How many cells could the charger handle? At 3.3v a pack of 144V would require 42 or 43 cells.

If I buy two or more will they talk to each other?

Will your unit work on North American house current 110V or 220V?

How about a charging station?









Edit:

What price range are we talking about?

Daniel


----------



## morse90 (Mar 23, 2010)

Hi Daniel, this would not be a charger but a battery bottom balancer. So what it would do is would discharge an individual cell to 2.75 volts which is just before the knee of the discharge curve or a standard lithium cell. You woud do this to every cell till all cells were sitting at 2.75 volts. Then using a charger of your choice you would charge to your pack to it top voltage. For example 144 volts. Basically bottom balancing projects your cells so if you discharge you pack completely so the car does not even move anymore. Which you don't really want to do none of the cells would go out of alignment and discharge below a safe recoverable voltage.

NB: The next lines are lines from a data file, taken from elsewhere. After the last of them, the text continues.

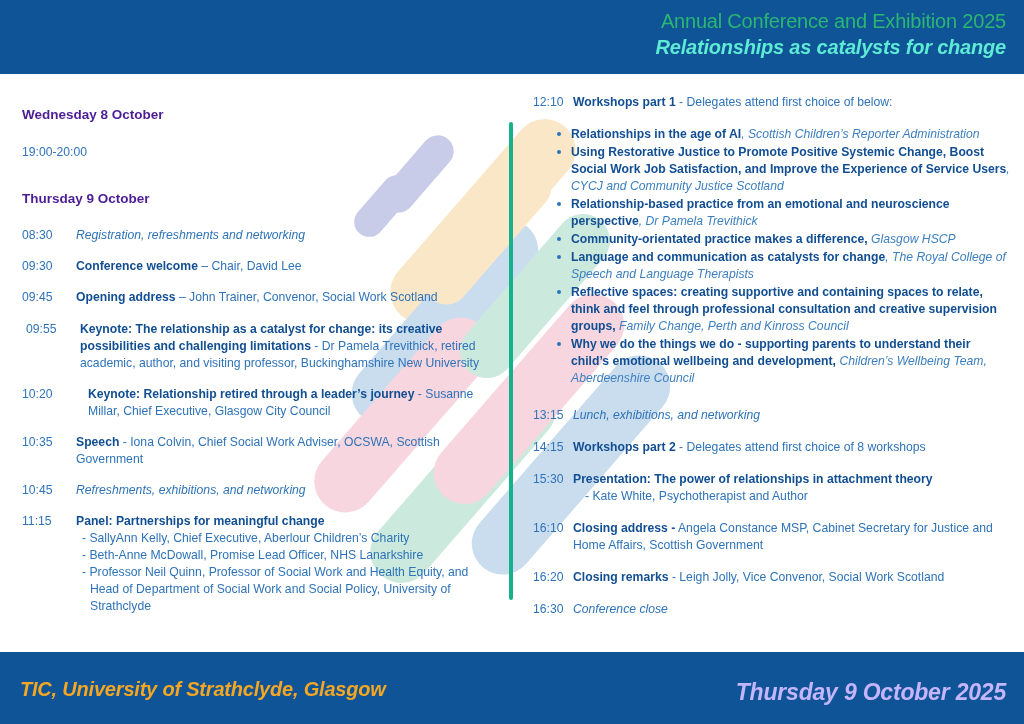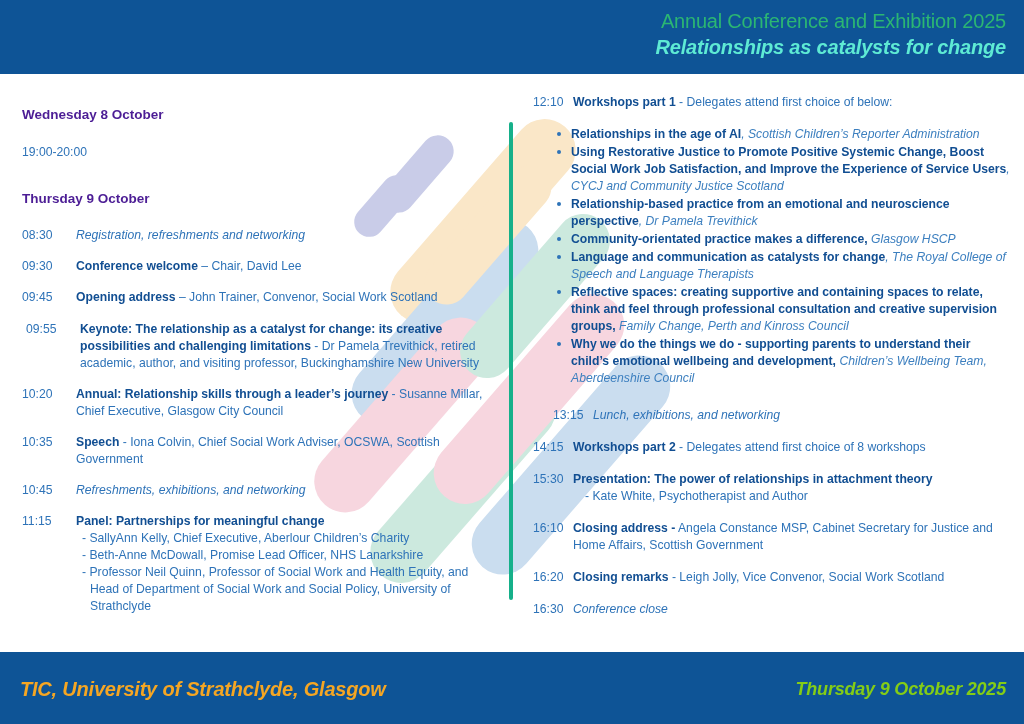"10:20" div.row { gap: none -> 12px }
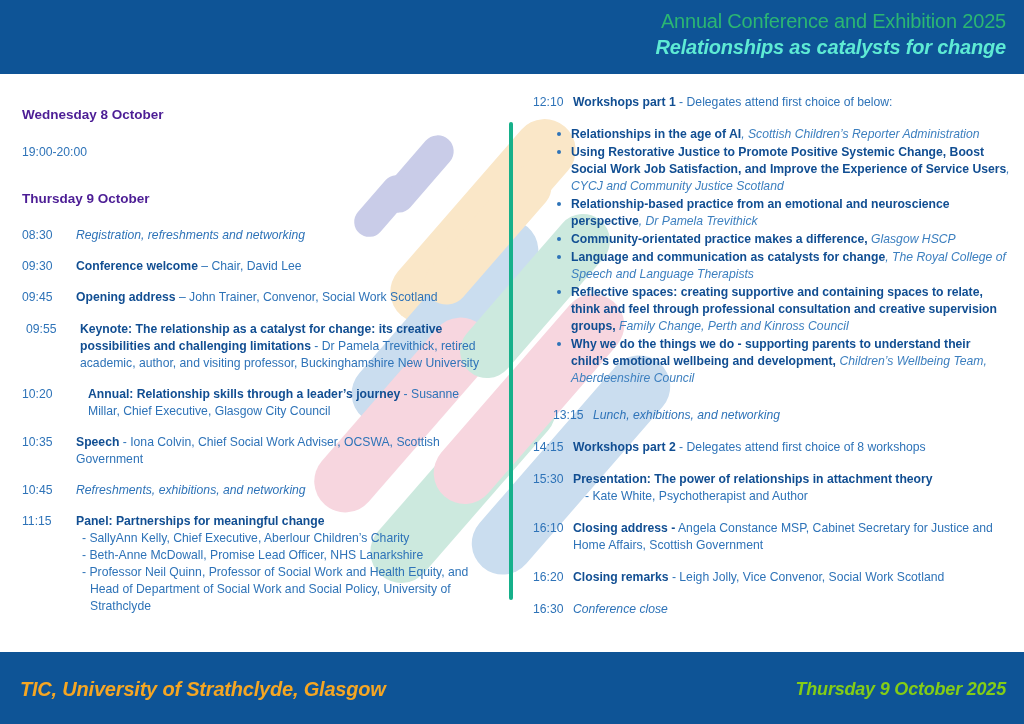"Annual: Relationship skills through a" b { text: Annual: Relationship skills -> Keynote: Relationship retired }
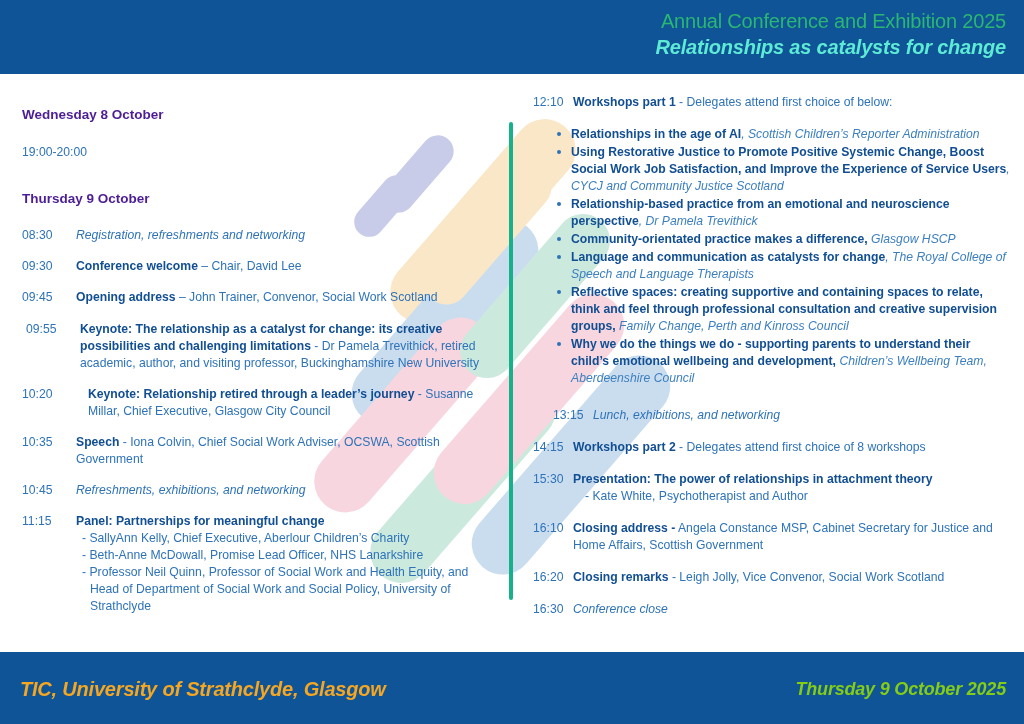"13:15" div.time { margin-left: 20px -> none }
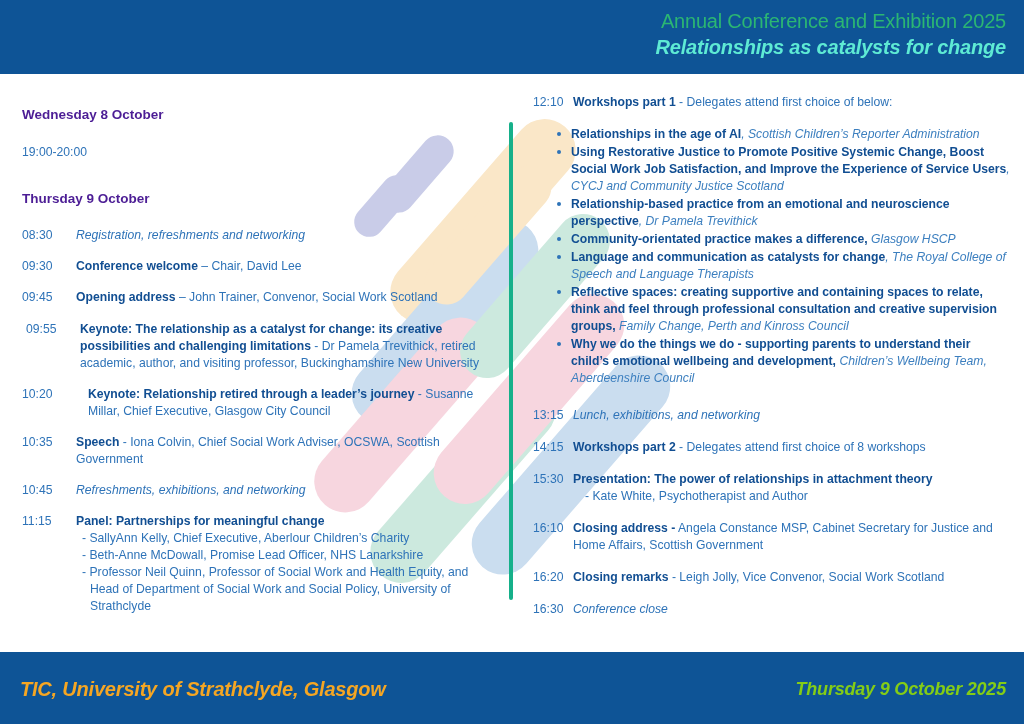"Thursday 9 October 2025" .footer-right { color: #84cc16 -> #c4b5fd; font-size: 18px -> 23px }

Does this make sense?


----------



## Duncan (Dec 8, 2008)

Hi Morse

How much are you looking at?
I have a PowerLab6 that can do that (as well as everything else) it cost ~ $160

I even think my RC charger I bought for $17 can do that as well


----------



## e_canuck (May 8, 2008)

Hello morse.

As stated I am new to the lithium concepts.

I was thinking that bottom balancing means finding the lowest battery and depleeting the others to that level before recharging...

You wouldn't do that every time. Would you? Seems like a waste of power. Kind of the same as deep cycling nicads.

Daniel


----------



## morse90 (Mar 23, 2010)

Every battery has a different capacity I wouldn't take my batteries to much lower than the manufactures specs.At the top but the bottom is usually the same to my understanding. You should really only need to bottom balance when you first install you pack and then maybe check it every year or 6 months. Yes you do not end up using a small amount of power at the the top end but the only safe way to use that with out over charging some cells is to use a really good bms and they have also been known to destroy batteries in the past which is costly. I chose to bottom balance once a year and operate that way. No bms needed. Have been driving my EV for just over an year and half now with no problems. evtv did a really good piece on it a while back.


----------



## morse90 (Mar 23, 2010)

Hey Duncan,

Yes you can do with a power lab and those little rc units but they usually only discharge at 5 amps max.The power lab discharges more i know. But when I tired with power lab etc it did not account for the bounce back on the cell. So was not really automatic. It would discharge cell then stop. I would then need to wait for the cell to bounce back and run the whole process again. I wanted a system which was completely automatic which would account for this. So it would discharge cell wait for bounce back the repeat process till the cell was stable at 2.75 volts. Then once this process is completed simply clip it on to the next cell. Was, looking at it costing $80 to $90 NZ dollars at the moment but we are still working it out. Also will be configurable to you can choose the voltage you want to bottom balance really easily...no confusing menu's for beginners.


----------



## Duncan (Dec 8, 2008)

_no confusing menu's for beginners._

I see you have used a power lab!!


----------



## pm_dawn (Sep 14, 2009)

Well the whole line of iCharger has this implemented already.
They can be setup to taper off the discharge current down to 1% of the starting current. So that would pretty much do it for you, plus they do regen discharge if you want. I have their Biggest and Badest the i4010 Duo. it can do 40A charge and discharge and have two seperate channels. I'm doing capacity test right now with it.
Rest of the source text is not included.